Sudah Damai, 3 Polisi di Alphard yang Cekcok dengan Satpam Tetap Akan Diperiksa

By , Minggu, 26 Juli 2026 | 08:30 WIB

Seorang satpam diintimidasi oleh sopir dan penumpang Toyota Alphard karena menegurnya menerobos lampu merah di Bundaran HI, Jakarta (Threads/bloomingwithiu)

Setelah mediasi selesai, ketiganya langsung dijemput personel Pengamanan Internal (Paminal) Bidang Propam Polda Jawa Barat untuk menjalani pemeriksaan.

"Terkait dugaan perbuatan arogansi dari rekan pengemudi maupun penumpang, malam ini juga akan ditindaklanjuti dari Bid Propam Polda Jawa Barat," kata Braiel melansir Kompas.com.

Selain pemeriksaan etik, dugaan pelanggaran lalu lintas, termasuk menerobos lampu merah dan penggunaan pelat nomor yang tidak sesuai, ditangani Subdirektorat Penegakan Hukum (Gakkum) Direktorat Lalu Lintas Polda Metro Jaya.
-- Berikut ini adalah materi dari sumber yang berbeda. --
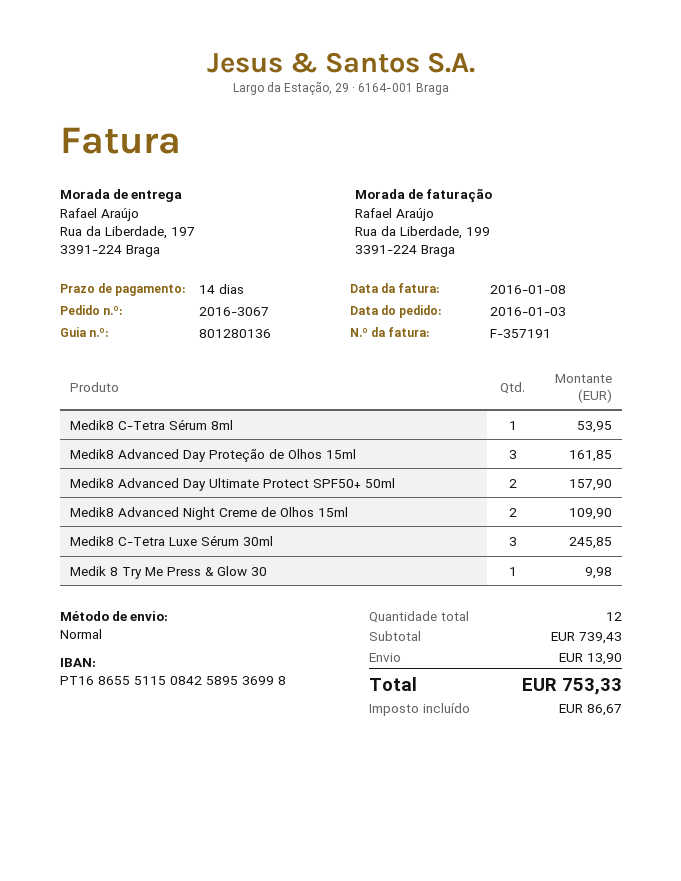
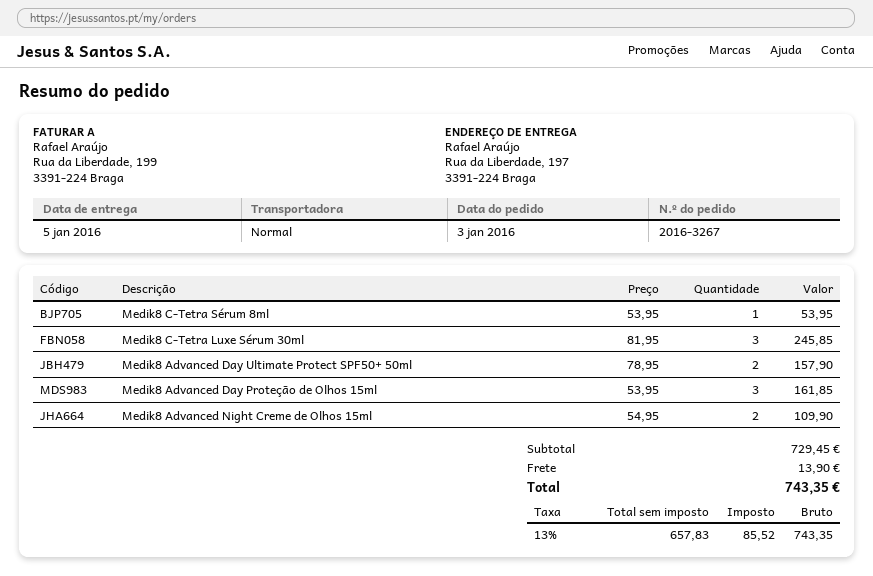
order number: 2016-3067 -> 2016-3267
Medik 8 Try Me Press & Glow 30: 1 for 9.98 -> none
subtotal: 739.43 -> 729.45
tax: 86.67 -> 85.52
total: 753.33 -> 743.35

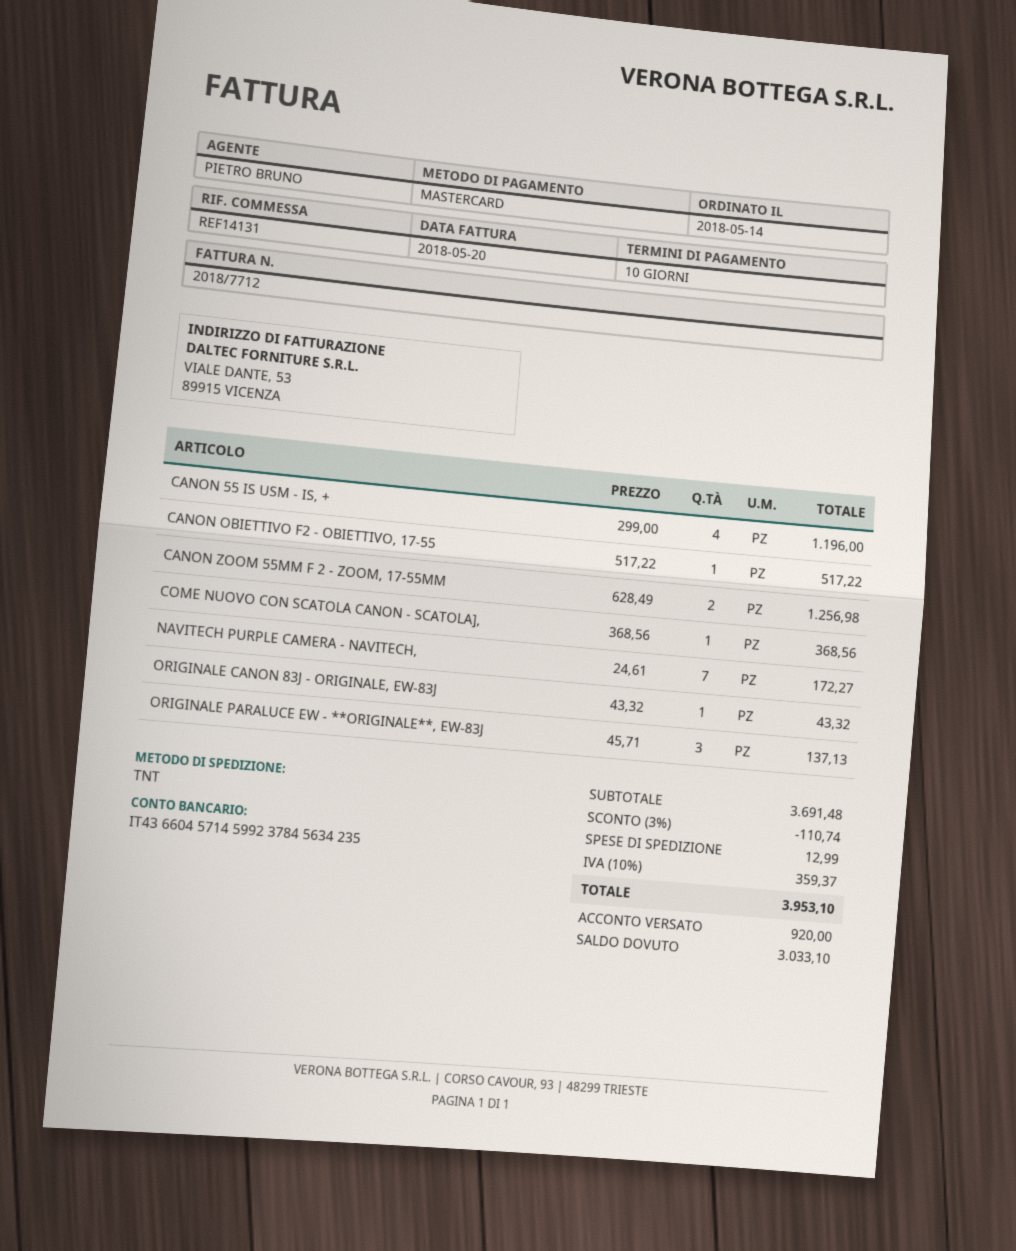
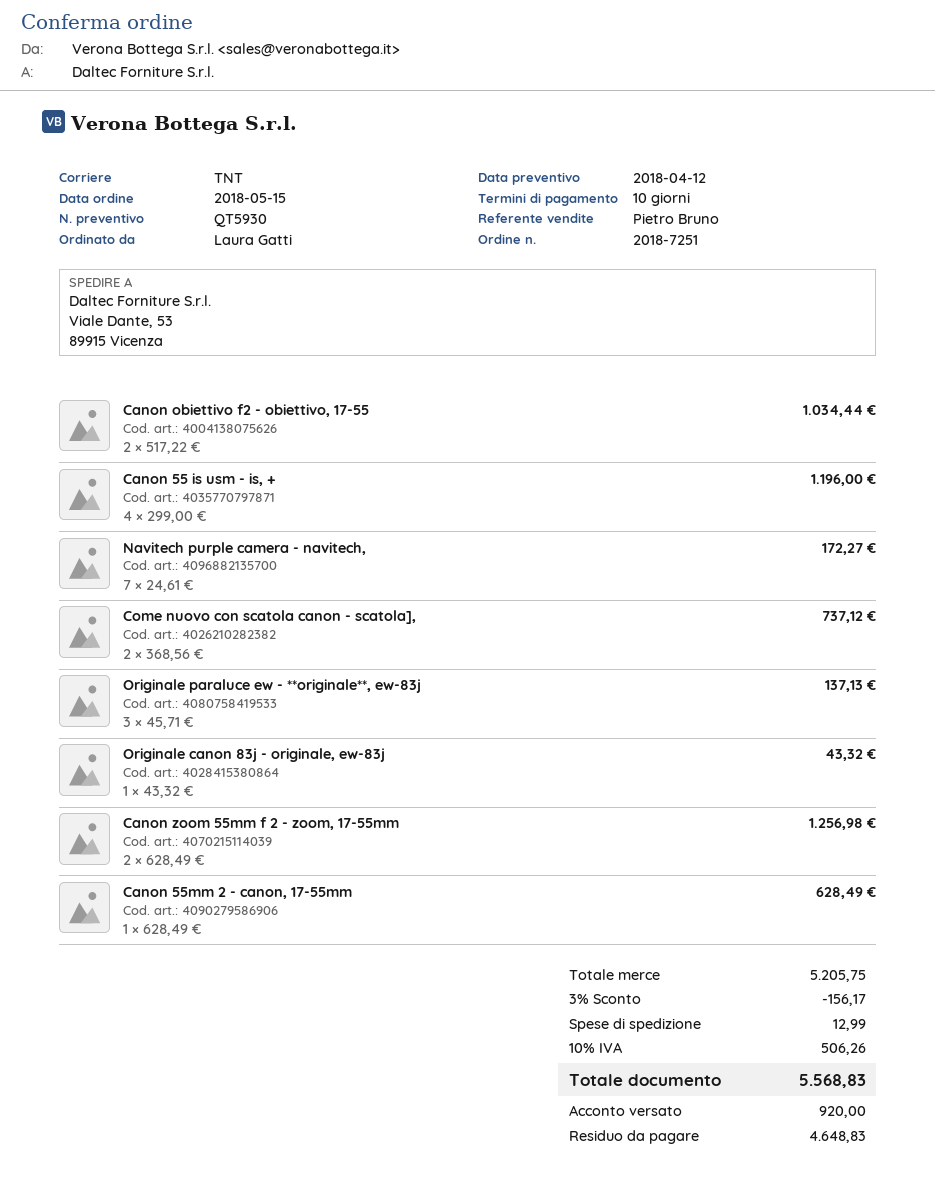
order date: 2018-05-14 -> 2018-05-15
CANON OBIETTIVO F2 - OBIETTIVO, 17-55: 1 x 517.22 = 517.22 -> 2 x 517.22 = 1034.44
COME NUOVO CON SCATOLA CANON - SCATOLA],: 1 x 368.56 = 368.56 -> 2 x 368.56 = 737.12
Canon 55mm 2 - canon, 17-55mm: none -> 1 x 628.49 = 628.49
subtotal: 3691.48 -> 5205.75
discount: 3% = 110.74 -> 3% = 156.17
tax: 10% = 359.37 -> 10% = 506.26
total: 3953.10 -> 5568.83
balance: 3033.10 -> 4648.83

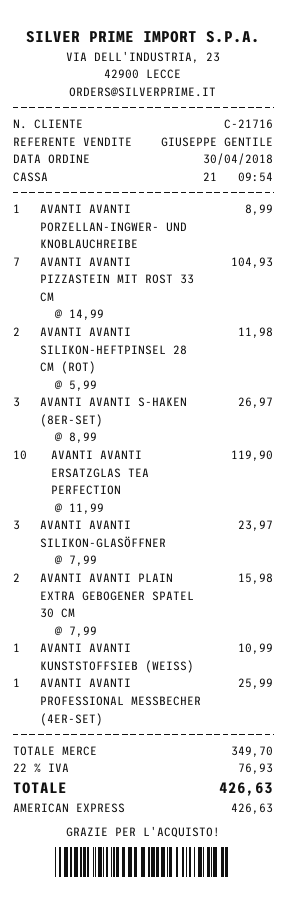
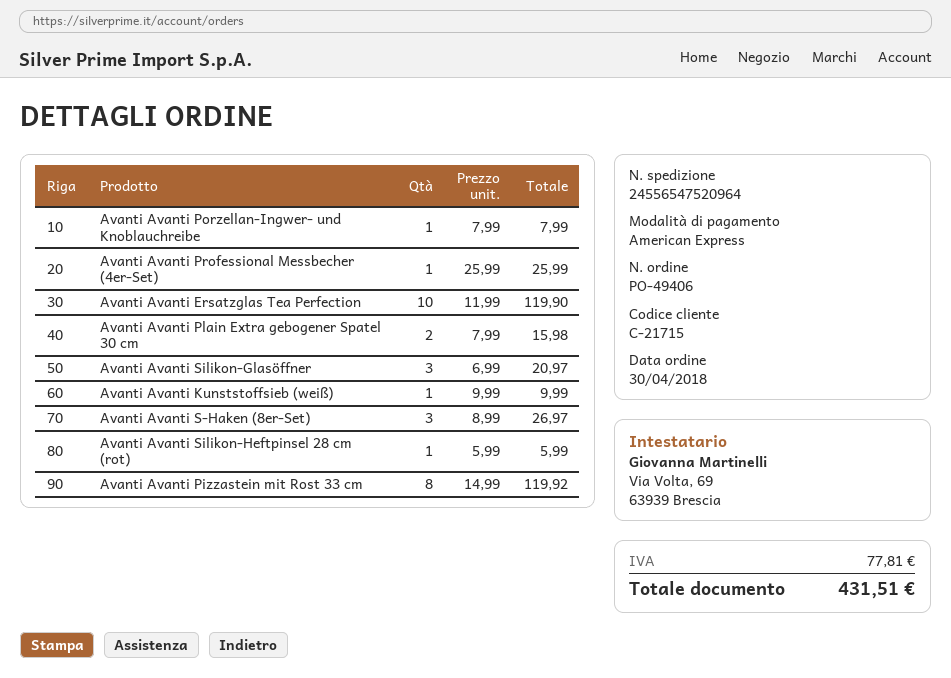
customer number: C-21716 -> C-21715
AVANTI AVANTI PORZELLAN-INGWER- UND KNOBLAUCHREIBE: 1 x 8.99 = 8.99 -> 1 x 7.99 = 7.99
AVANTI AVANTI PIZZASTEIN MIT ROST 33 CM: 7 x 14.99 = 104.93 -> 8 x 14.99 = 119.92
AVANTI AVANTI SILIKON-HEFTPINSEL 28 CM (ROT): 2 x 5.99 = 11.98 -> 1 x 5.99 = 5.99
AVANTI AVANTI SILIKON-GLASÖFFNER: 3 x 7.99 = 23.97 -> 3 x 6.99 = 20.97
AVANTI AVANTI KUNSTSTOFFSIEB (WEISS): 1 x 10.99 = 10.99 -> 1 x 9.99 = 9.99
tax: 76.93 -> 77.81
total: 426.63 -> 431.51

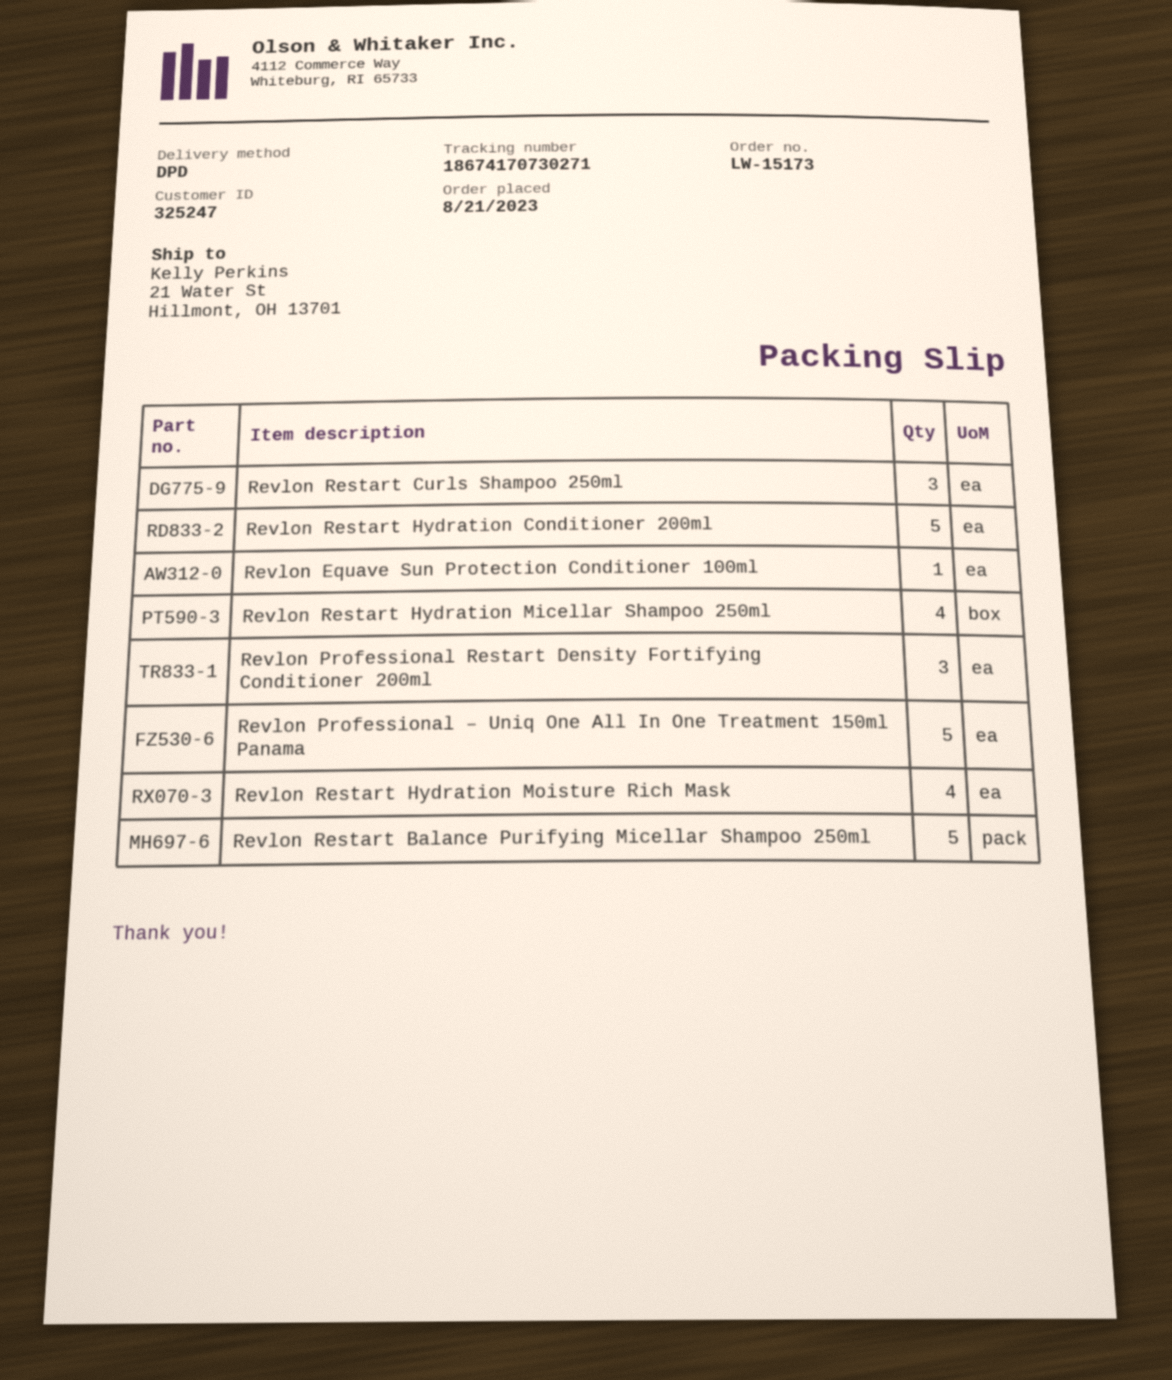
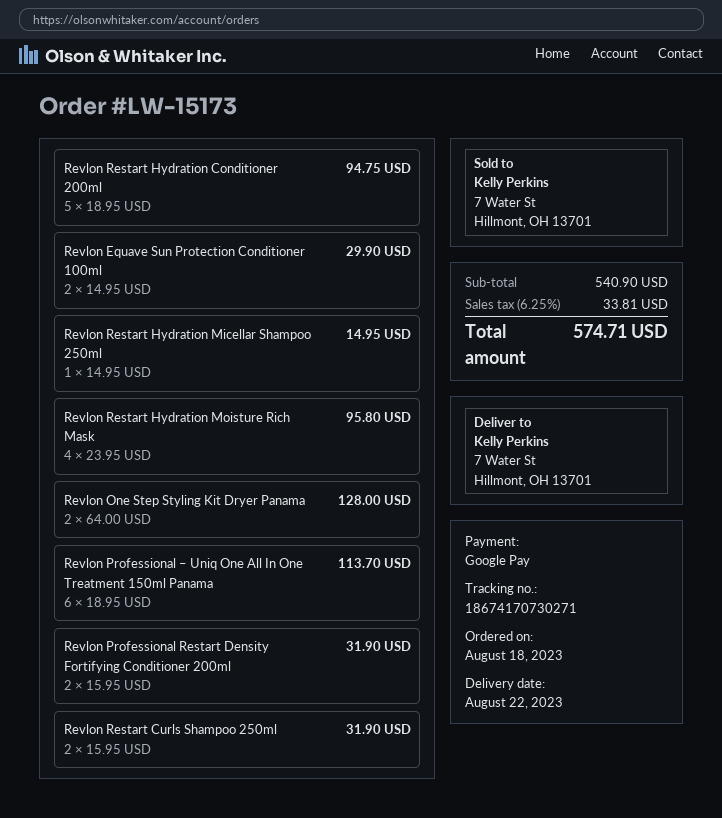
order date: 2023-08-21 -> 2023-08-18
ship to: 21 Water St, Hillmont, OH 13701 -> 7 Water St, Hillmont, OH 13701
Revlon Restart Curls Shampoo 250ml: 3 -> 2
Revlon Equave Sun Protection Conditioner 100ml: 1 -> 2
Revlon Restart Hydration Micellar Shampoo 250ml: 4 -> 1
Revlon Professional Restart Density Fortifying Conditioner 200ml: 3 -> 2
Revlon Professional – Uniq One All In One Treatment 150ml Panama: 5 -> 6
Revlon Restart Balance Purifying Micellar Shampoo 250ml: 5 -> none
Revlon One Step Styling Kit Dryer Panama: none -> 2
Sehari setelah mediasi, identitas pengemudi Toyota Alphard akhirnya diungkap.

Kepala Subdit Gakkum Ditlantas Polda Metro Jaya AKBP Ojo Ruslani menyebut pengemudi tersebut adalah Brigadir Raka Putra Wibawa.

Baca Juga: Pramono Anung Marah, Minta Sopir Toyota Alphard yang Cekcok Vs Satpam di Bundaran HI Dicari dan Ditindak

Dari hasil pemeriksaan, polisi memastikan pelat nomor D 1828 XHQ yang terpasang pada Toyota Alphard bukan pelat asli kendaraan tersebut.

Nomor itu terdaftar untuk Daihatsu Gran Max tahun 2015 warna silver metalik atas nama Daddy Riswandi.

Sementara Toyota Alphard yang dikendarai Brigadir Raka memiliki nomor registrasi asli B 97 ELI atas nama Dr. Elly Herawati Pengabean.

"Nomor register asli (Alphard) adalah B 97 ELI atas nama Dr. Elly Herawati Pengabean. Sedangkan nomor register D 1828 XHQ terdaftar atas nama Daddy Riswandi untuk merk Daihatsu Gran Max tahun 2015 warna silver metalik," kata Ojo.

Meski menggunakan pelat nomor yang tidak sesuai, polisi memastikan kendaraan tersebut tetap memiliki STNK asli.

"STNK asli ada, STNK palsu tidak ada, hanya pelat palsu," ujar Ojo.

Atas pelanggaran tersebut, Brigadir Raka dijatuhi sanksi tilang karena menerobos lampu merah dan menggunakan pelat nomor yang tidak sesuai dengan peruntukannya.